Day and night watches were peppered with periods of boredom or terror – depending on the weather. The rhythm of the shanty helped crews to work in unison, which was essential when lifting a half-ton anchor or raising a heavy wet canvas sail. Songs with a distinct rhythm and pace were sung to pass time in doldrums, or as a form of lullaby at home – although superstition dictated that true shanties should only ever be aired at sea.
Significantly, Long discovered that there are no naval shanties. “On naval men-of-war craft, precision was provided by the thump of a drum,” he says. “Drudgery and boredom drew no sympathy in the minds of sea-lords like Nelson. Sailors were motivated to keep up the pace out of fear . . .”
Hooks and Crookes mined the rich vein of music, and over the past three years they have performed in Germany, the Netherlands, England and France. Last year they sang at the International Sea Shanty Festival in Langesund, Norway. After repeated appeals for same, the amateur singers decided to organise the first dedicated shanty festival here.
Over 25 different groups, including Drunken Sailor from Germany and De Kaapstander from the Netherlands, will travel to the Waterford Seafaring Festival of Music and Song, which opens on Friday, May 28th continues till Sunday (May 30th).

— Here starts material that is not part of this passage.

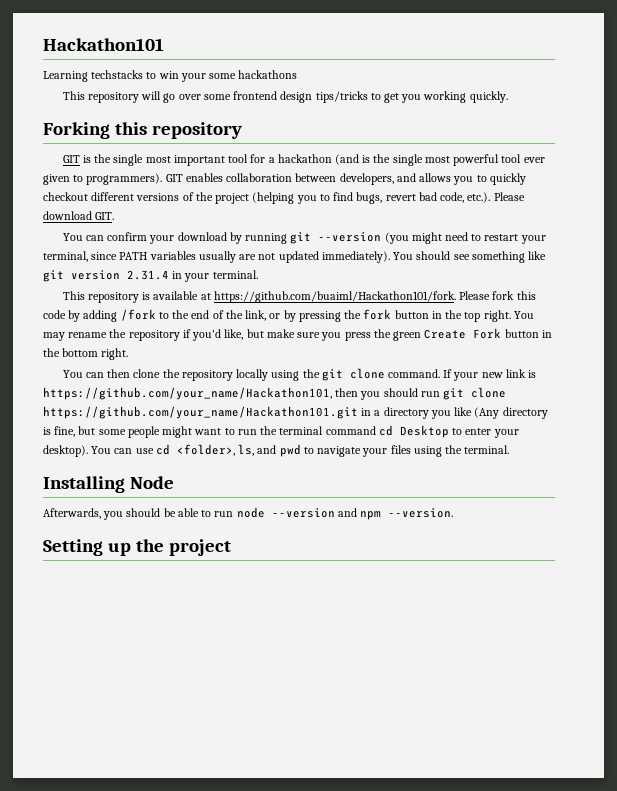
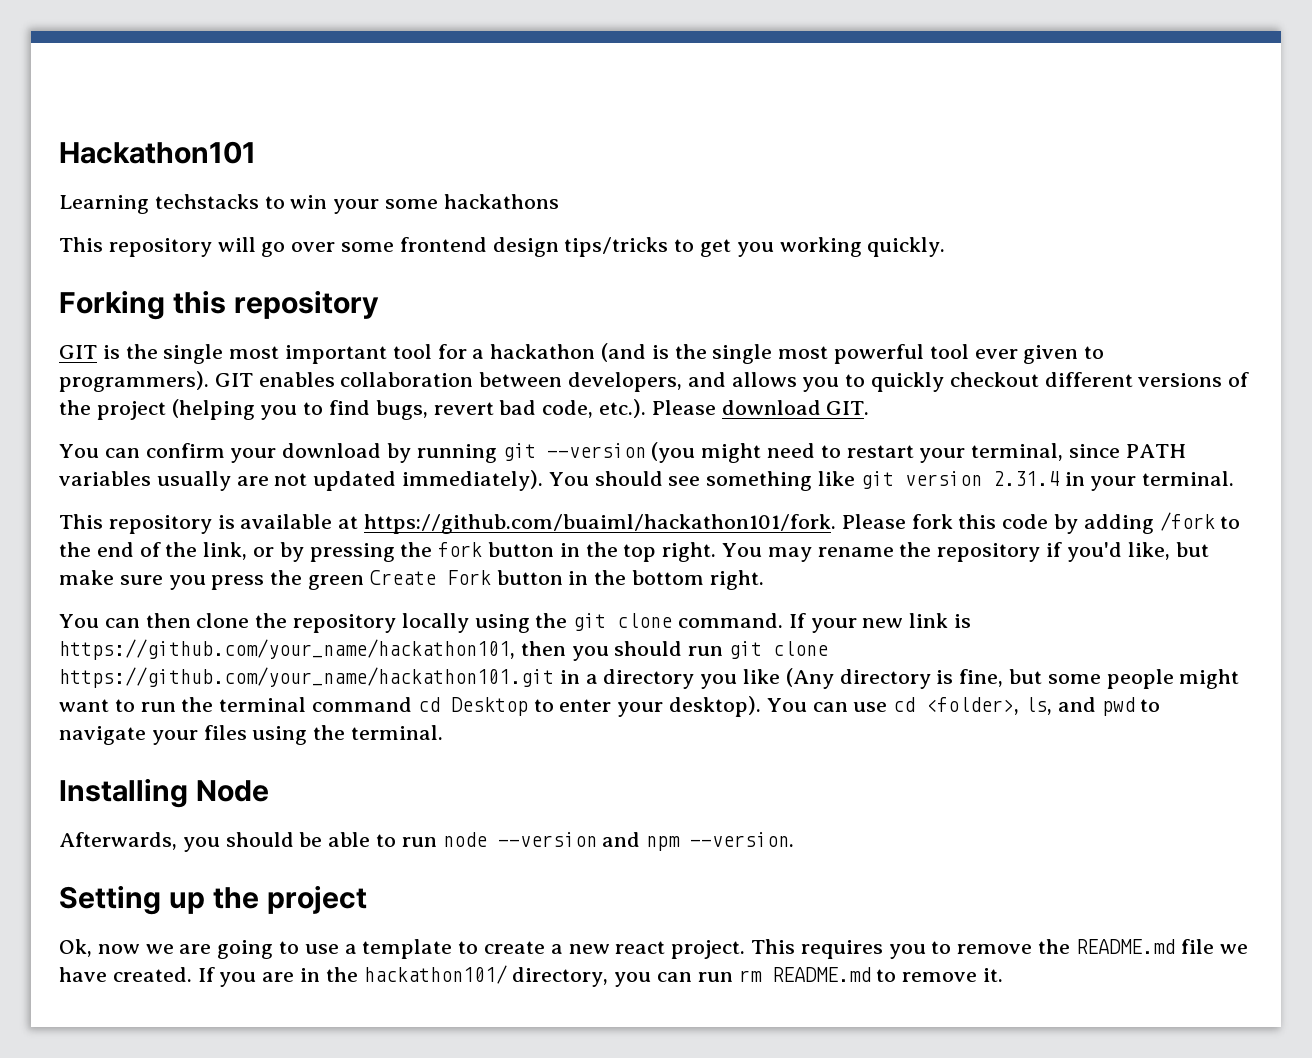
- This repository is available at https://github.com/buaiml/Hackathon101/fork. Please fork this code by adding /fork to the end of the link, or by pressing the fork button in the top right.
+ This repository is available at https://github.com/buaiml/hackathon101/fork. Please fork this code by adding /fork to the end of the link, or by pressing the fork button in the top right.
- If your new link is https://github.com/your_name/Hackathon101, then you should run git clone https://github.com/your_name/Hackathon101.git in a directory you like (Any directory is fine, but some people might want to run the terminal command cd Desktop to enter your desktop).
+ If your new link is https://github.com/your_name/hackathon101, then you should run git clone https://github.com/your_name/hackathon101.git in a directory you like (Any directory is fine, but some people might want to run the terminal command cd Desktop to enter your desktop).
+ Ok, now we are going to use a template to create a new react project. This requires you to remove the README.md file we have created. If you are in the hackathon101/ directory, you can run rm README.md to remove it.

Unfortunately, the invite issued to Port Isaac’s Fisherman’s Friends in Cornwall arrived just after news of their big record deal, but they will be there “in spirit”. The internet-based Scuttlebutt Radio has devoted its May programme to the Irish event.
And it won’t be all “heave-away, haul-away” stuff, Long promises. Expect songs to bring a tear to your eye and “make the hair stand on the back of your neck . . .” (More information from www.hooksandcrookes.com, or from tourist offices in the south-east. The 100 performances planned for 20 venues in Waterford will be free.) Incidentally, Hooks and Crookes takes its name from one of Europe’s oldest lighthouses over the border in Wexford. The “Hook”, as it is known, is profiled in a stunning new paperback photo essay, entitled Ireland’s Lighthouses, which has just been published by maritime photographer, John Eagle, for Collins Press.
FURTHER ALONG the coastline, this Friday is also an auspicious day for Gary McMahon and a team of master shipwrights who have been working on restoration of a very special vessel. The ketch Ilen is as significant in Irish maritime history as the Asgardor it successor, Asgard II. It was designed by pioneer Conor O'Brien, the first Irishman to sail around the world in a small boat, and was built by the Fisheries School in Baltimore, west Cork.
Bearing the name of a west Cork river, it was launched in 1926 and found its way to the Southern Ocean, having been commissioned by the Falkland Islands Company to serve as an inter-island trading vessel. It plied those challenging waters for over 50 years, before Gary McMahon secured its return to Ireland in 1998.
McMahon was so convinced that the Ilen represented the “perfect expression” of an Irish sailing vessel that he formed a not-for-profit maritime trust to reconstruct it, and held a number of “big boat build” workshops in the west Cork boatyard owned by Hegartys of Oldcourt. There is still a lot of work to do on deck beams, planking and suchlike, but a celebration of what’s been accomplished so far will be marked on Friday with Glenstal Abbey forester, Brother Anthony Keane at 5pm.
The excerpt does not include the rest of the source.